Friday, March 8, 2013

Great Global Victory



 The War on HIV
One of the great global-health triumphs
By Patrick Brennan
 
Outside an HIV clinic in Nyagasambu, Rwanda

   
 
This week, the world was rocked by the news that an infant born in Mississippi with HIV has apparently been cured: The child tested positive for the disease several times in the first month after her birth, while she was receiving aggressive antiretroviral (ARV) treatment, but now, at the age of 23 months, she shows no sign of HIV.

This development points to a hopeful way forward for infants who contract HIV during gestation or at birth, but almost all of them live not in Mississippi, but in places like Mali and Namibia. Yet thanks to the United States government and private benefactors, prompted by President George W. Bush, many of those children and their mothers do have access to some HIV/AIDS treatment programs.


Just a decade ago, before President Bush inaugurated the President’s Emergency Plan for AIDS Relief (PEPFAR), it was considered impractical and unaffordable to provide the world’s poor with HIV drugs. But because the U.S. has implemented PEPFAR so widely, driving down the cost of the drugs dramatically, whatever treatments come out of the Mississippi case should now be feasible in areas like southern Africa, where the HIV pandemic still rages.

Essentially, a pregnant woman who is diagnosed as being HIV-positive is treated with especially high doses of ARVs, weakening the presence of the virus in her system and making her less likely to transmit it to her child via bodily fluids. Because of this treatment, mother-to-child transmission (MTCT) is now very rare in wealthy nations — only 100 to 200 American children per year are born with the virus.

In the Mississippi case, because many risk factors were present, the doctor decided to begin treating the child with HIV drugs just 31 hours after birth. This appears to have to knocked out the virus for good (even though the mother took the baby out of the doctors’ care after about twelve months). It seems likely that this will become a plausible treatment in wealthy countries in the rare case when MTCT still occurs. The most obvious implication for the developed world, in fact, is that more accurate and quicker testing of babies born to HIV-positive mothers is needed, to detect whether the preventive measures have failed.

But such transmissions remain heartbreakingly common in the developing world — globally, hundreds of thousands of babies every year are born infected with HIV, and some who escape pre-natal transmission acquire the virus soon afterward via breast feeding by an infected mother. Many poor mothers still don’t know they are infected; even if they do, they don’t have regular access to ARVs during pregnancy, and don’t receive a regimen of drugs. Without that dosage of drugs around birth, the odds of passing on the virus are as high as one in two.
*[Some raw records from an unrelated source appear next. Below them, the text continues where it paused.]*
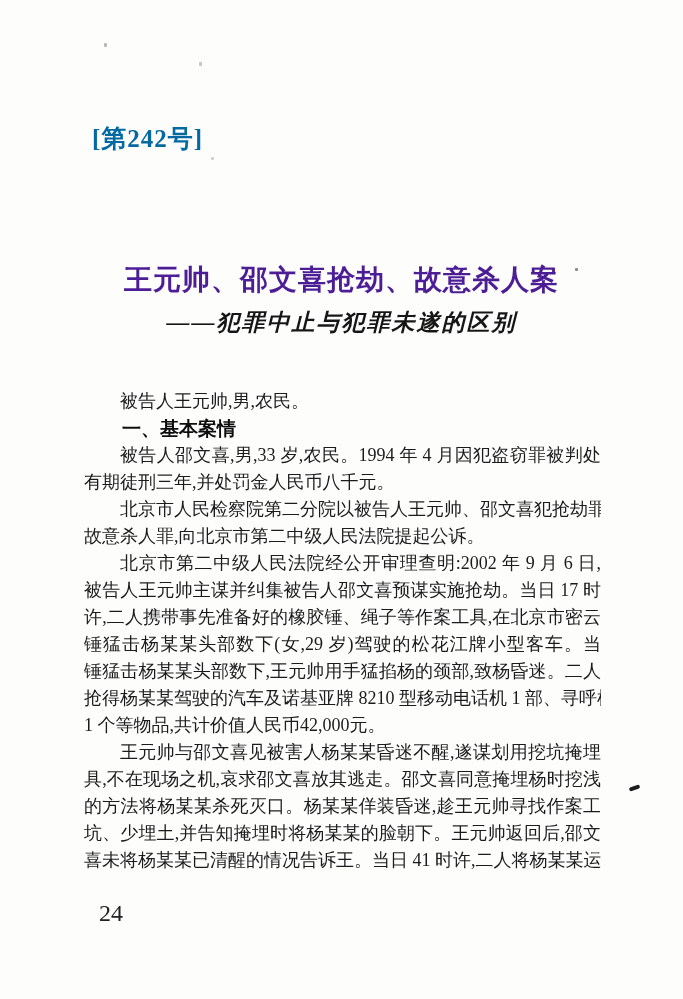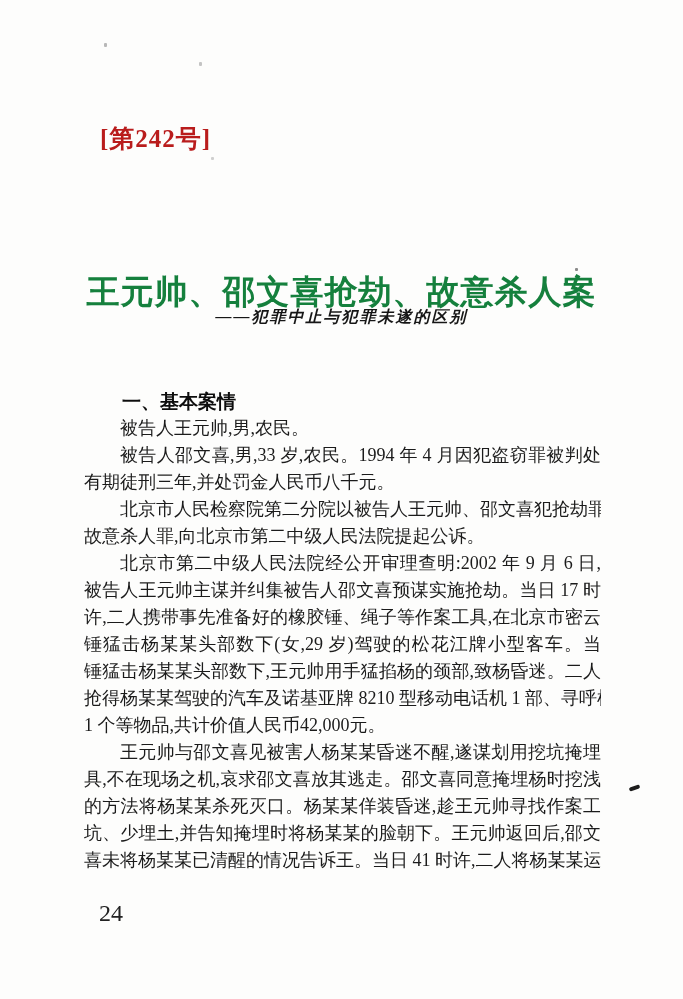--- a/index.html
+++ b/index.html
@@ -19,12 +19,12 @@
   }
   .case-number {
     position: absolute;
-    left: 100px;
+    left: 92px;
     top: 122px;
     font-size: 25px;
     font-weight: 700;
     letter-spacing: 1px;
-    color: #b91c1c;
+    color: #0369a1;
   }
   .title {
     position: absolute;

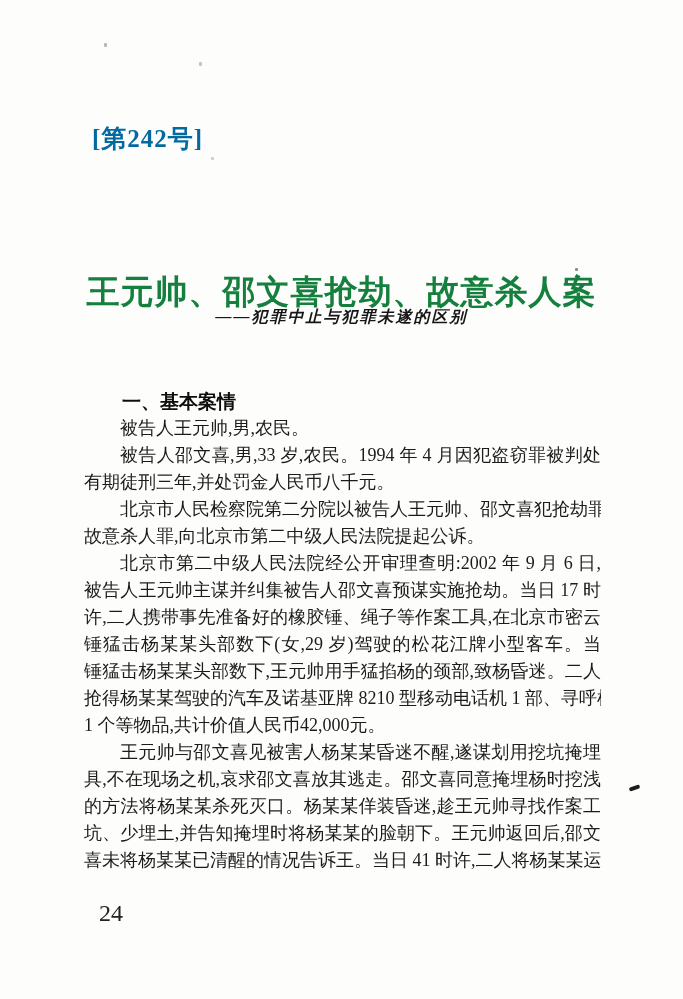--- a/index.html
+++ b/index.html
@@ -29,14 +29,14 @@
   .title {
     position: absolute;
     left: 0;
-    top: 270px;
+    top: 261px;
     width: 100%;
     margin: 0;
     text-align: center;
-    font-size: 33px;
+    font-size: 28px;
     font-weight: 700;
     letter-spacing: 1px;
-    color: #15803d;
+    color: #4c1d95;
   }
   .subtitle {
     position: absolute;

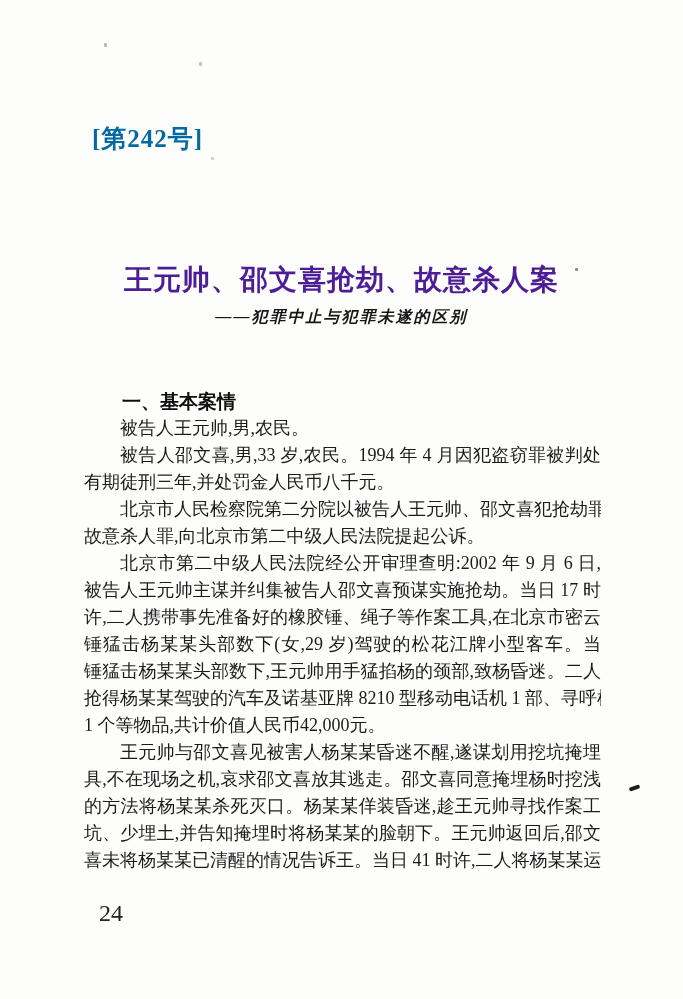--- a/index.html
+++ b/index.html
@@ -44,7 +44,7 @@
     top: 307px;
     width: 100%;
     text-align: center;
-    font-size: 16px;
+    font-size: 23px;
     font-style: italic;
     font-weight: 600;
     letter-spacing: 2px;

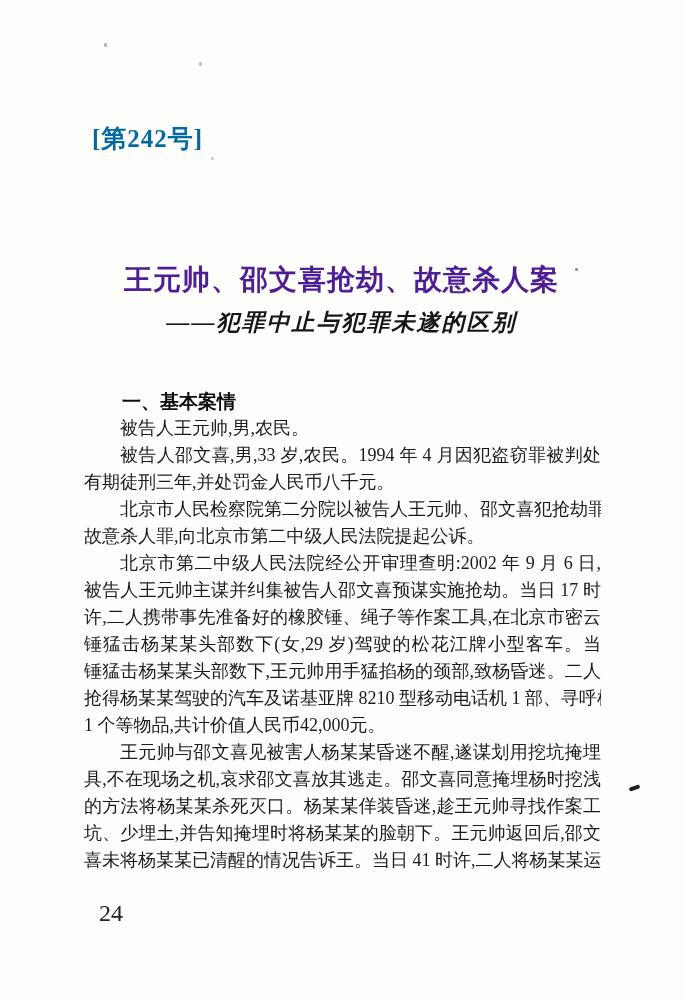--- a/index.html
+++ b/index.html
@@ -123,8 +123,8 @@
   <div class="subtitle">——犯罪中止与犯罪未遂的区别</div>
 
   <div class="body-text" id="body-lines">
+      <div class="line indent">被告人王元帅,男,农民。</div>
       <div class="line indent heading">一、基本案情</div>
-      <div class="line indent">被告人王元帅,男,农民。</div>
       <div class="line indent fill">被告人邵文喜,男,33 岁,农民。1994 年 4 月因犯盗窃罪被判处</div>
       <div class="line">有期徒刑三年,并处罚金人民币八千元。</div>
       <div class="line indent fill">北京市人民检察院第二分院以被告人王元帅、邵文喜犯抢劫罪、</div>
But many impoverished women in Africa and elsewhere do receive some pharmaceutical treatment, and these programs are expanding rapidly, thanks to Western generosity. If it weren’t for the programs already implemented and the progress made, the discovery in Mississippi would be as meaningless to the vast majority of AIDS victims as ARVs were before President Bush took action.
For years, the twin totems of sexual tolerance and cost effectiveness meant that the West’s approach to the HIV/AIDS pandemic was to hand out condoms, withhold judgment about risky behavior, and watch Africans die.

That began to change when PEPFAR began investing billions of dollars in treatment programs around the world, but concentrated in southern Africa. Actual treatment for HIV/AIDS had been considered completely unaffordable in the developing world. But the U.S. government went to the multinational pharmaceutical firms that Western liberals had been demonizing for years, and offered to begin buying billions of dollars’ worth of drugs, for millions of new patients, in exchange for dramatically lower drug prices in African markets and quicker availability of generics. Unsurprisingly, the corporations agreed. Simultaneously, the government of South Africa, which is home to about a quarter of the world’s HIV victims, finally admitted — under pressure from domestic activist groups — that AIDS drugs do in fact work. In doing so, the country’s largest party, the African National Congress, had to let go of an anti-colonialist strain of denialism about the causes and treatment of HIV, which the U.N. repeatedly offered president Thabo Mbeki platforms to espouse.